I got a curious response from one of my readers last week. It was quite amusing, except VERY SAD.
I should preface it with an old medical joke: something works well in practice—but does it stand up in theory? (you know it should be the other way round: “It’s OK in theory but does it actually WORK in practice?” is the real question).
The joke is, of course, about things working well and yet don’t seem to fit with accepted theory. There’s lots of that in medical science!
Well, this guy read some comments about Mike Adams on my blog. The visitor is a “Mike Adams is a smart guy and knows everything” kind of hero worshipper. He was then going to check me out, he said, to see if I knew what I was talking about in comparison!
Seems very odd to me that you would be measuring one of the world’s top alternative physicians, who has been a pioneer for 40 years and made medical history on more than one occasion, against a blogger who has no medical training and never served a patient in his life?
No disrespect to Mike, who has his own action agenda, but isn’t this a kind of crazy logic? How can you compare a person who’s DONE it, been there and got the t-shirt, with someone who sits at home and thinks about it?

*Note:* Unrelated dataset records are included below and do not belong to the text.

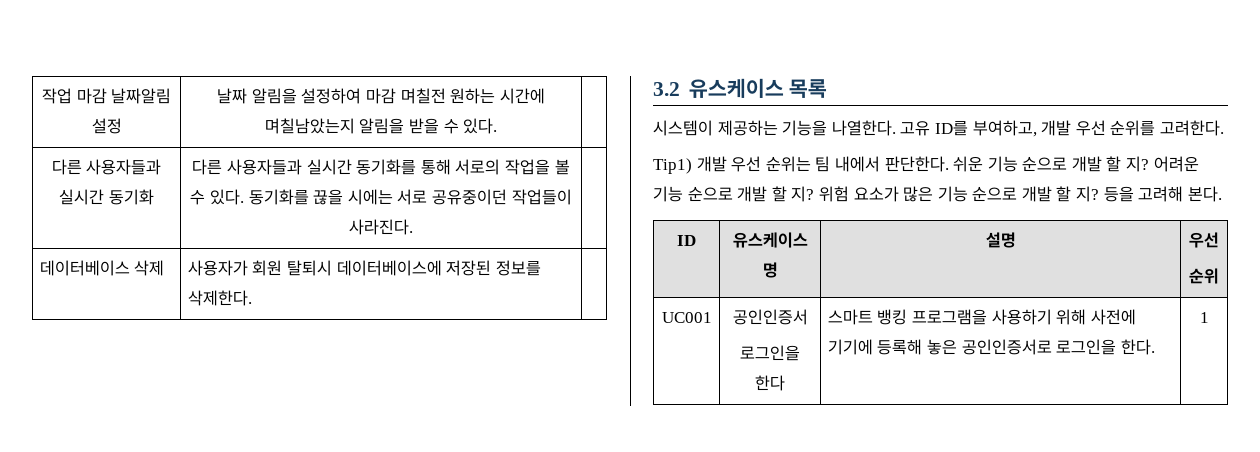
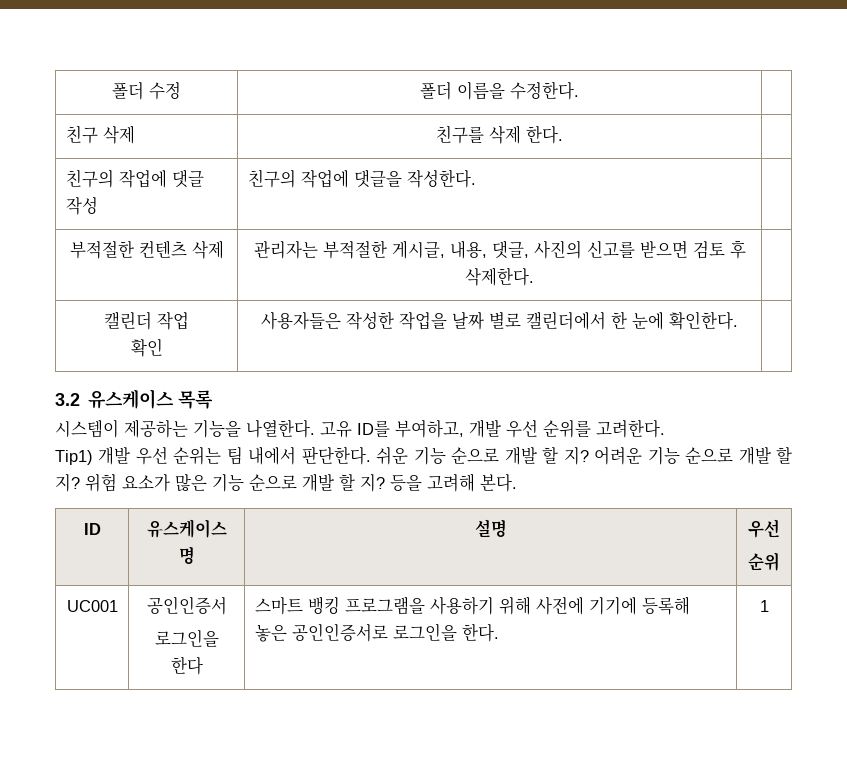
- 작업 마감 날짜알림 설정 | 날짜 알림을 설정하여 마감 며칠전 원하는 시간에 며칠남았는지 알림을 받을 수 있다. |
- 다른 사용자들과 실시간 동기화 | 다른 사용자들과 실시간 동기화를 통해 서로의 작업을 볼 수 있다. 동기화를 끊을 시에는 서로 공유중이던 작업들이 사라진다. |
- 데이터베이스 삭제 | 사용자가 회원 탈퇴시 데이터베이스에 저장된 정보를 삭제한다. |
+ 폴더 수정 | 폴더 이름을 수정한다. |
+ 친구 삭제 | 친구를 삭제 한다. |
+ 친구의 작업에 댓글 작성 | 친구의 작업에 댓글을 작성한다. |
+ 부적절한 컨텐츠 삭제 | 관리자는 부적절한 게시글, 내용, 댓글, 사진의 신고를 받으면 검토 후 삭제한다. |
+ 캘린더 작업
+ 확인 | 사용자들은 작성한 작업을 날짜 별로 캘린더에서 한 눈에 확인한다. |

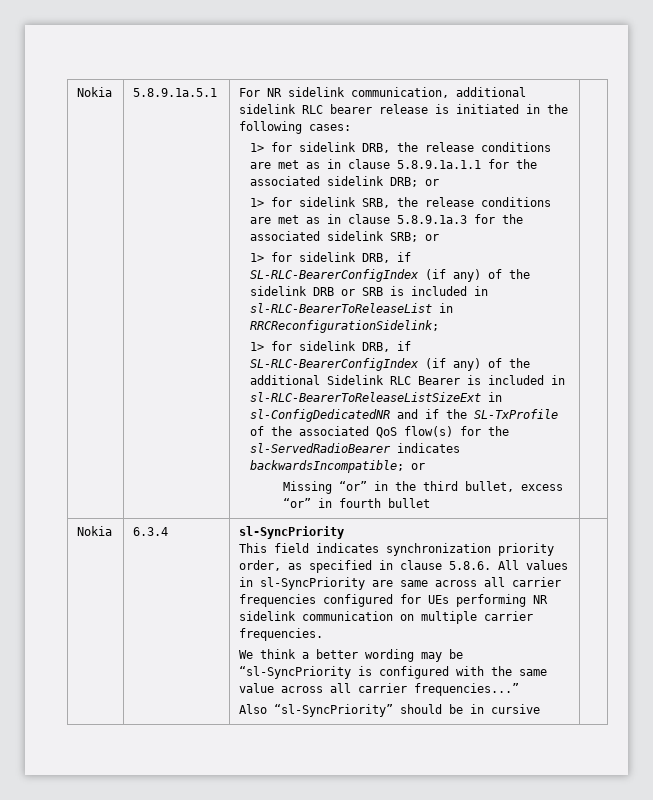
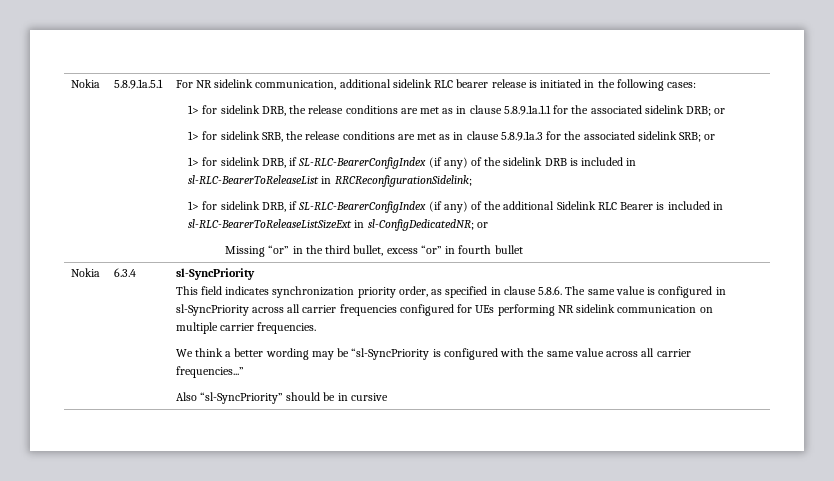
- 1> for sidelink DRB, if SL-RLC-BearerConfigIndex (if any) of the sidelink DRB or SRB is included in sl-RLC-BearerToReleaseList in RRCReconfigurationSidelink;
+ 1> for sidelink DRB, if SL-RLC-BearerConfigIndex (if any) of the sidelink DRB is included in sl-RLC-BearerToReleaseList in RRCReconfigurationSidelink;
- 1> for sidelink DRB, if SL-RLC-BearerConfigIndex (if any) of the additional Sidelink RLC Bearer is included in sl-RLC-BearerToReleaseListSizeExt in sl-ConfigDedicatedNR and if the SL-TxProfile of the associated QoS flow(s) for the sl-ServedRadioBearer indicates backwardsIncompatible; or
+ 1> for sidelink DRB, if SL-RLC-BearerConfigIndex (if any) of the additional Sidelink RLC Bearer is included in sl-RLC-BearerToReleaseListSizeExt in sl-ConfigDedicatedNR; or
- This field indicates synchronization priority order, as specified in clause 5.8.6. All values in sl-SyncPriority are same across all carrier frequencies configured for UEs performing NR sidelink communication on multiple carrier frequencies.
+ This field indicates synchronization priority order, as specified in clause 5.8.6. The same value is configured in sl-SyncPriority across all carrier frequencies configured for UEs performing NR sidelink communication on multiple carrier frequencies.

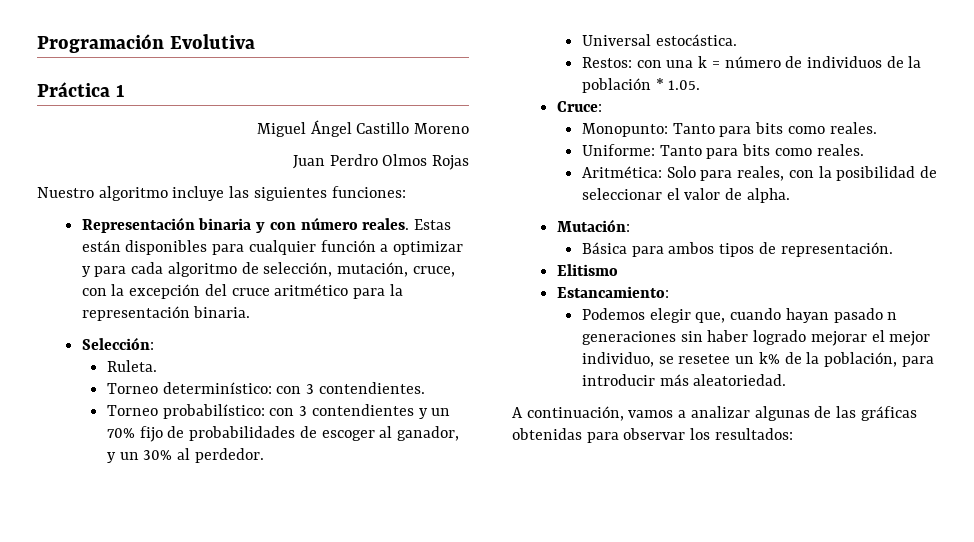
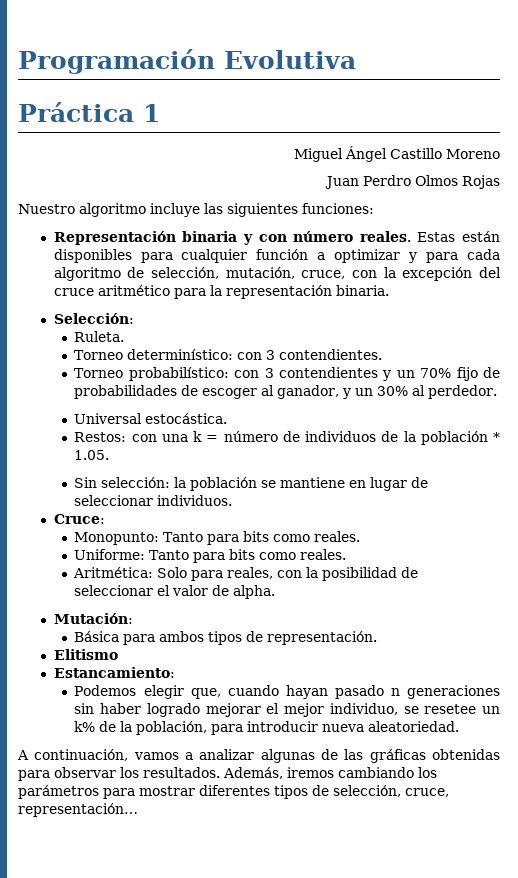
+ Sin selección: la población se mantiene en lugar de seleccionar individuos.
- Podemos elegir que, cuando hayan pasado n generaciones sin haber logrado mejorar el mejor individuo, se resetee un k% de la población, para introducir más aleatoriedad.
+ Podemos elegir que, cuando hayan pasado n generaciones sin haber logrado mejorar el mejor individuo, se resetee un k% de la población, para introducir nueva aleatoriedad.
- A continuación, vamos a analizar algunas de las gráficas obtenidas para observar los resultados:
+ A continuación, vamos a analizar algunas de las gráficas obtenidas para observar los resultados. Además, iremos cambiando los parámetros para mostrar diferentes tipos de selección, cruce, representación…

More to the point, this sort of hero worship is very bad. The measure by which I like to judge my information is whether it has any scientific validity: are there studies to support this? Not who said it.
To measure facts against a person is very silly. We all make mistakes (some more than others). I’ve made plenty, of course. But nothing of the magnitude of blunder of Mike Adams saying, for example, there was no such thing as ADD and ADHD.
I assure you there is. And many dedicated and wonderful physicians worked hard to get this condition recognized back in the 1980s, so that kids were not just labeled “naughty” and punished, when it was really a brain-excitation reaction that drove them crazy.
See, Mike Adams is following the “Big Pharma is bad and anything they say is a lie, therefore they invented ADHD to sell more drugs…” agenda.
For 40 years I’ve stood up for the “These kids have a problem, it’s an allergy and, just because you are too dumb to admit the existence of allergy and sensitivity reactions, don’t take it out on the kids, let’s fix them…” agenda.
There’s a difference.
I’m not saying don’t read Mike Adams. He’s a TORRENT of cool stuff. But I would suggest, when he and I differ, you remember I’ve treated 10,000s of patients and earned the right to say what I say. I am a clinician first and a blogger second.
Even then, I’m not saying I must be right and Mike wrong. I’m just saying consider the odds: I’m more likely to be right, that’s all.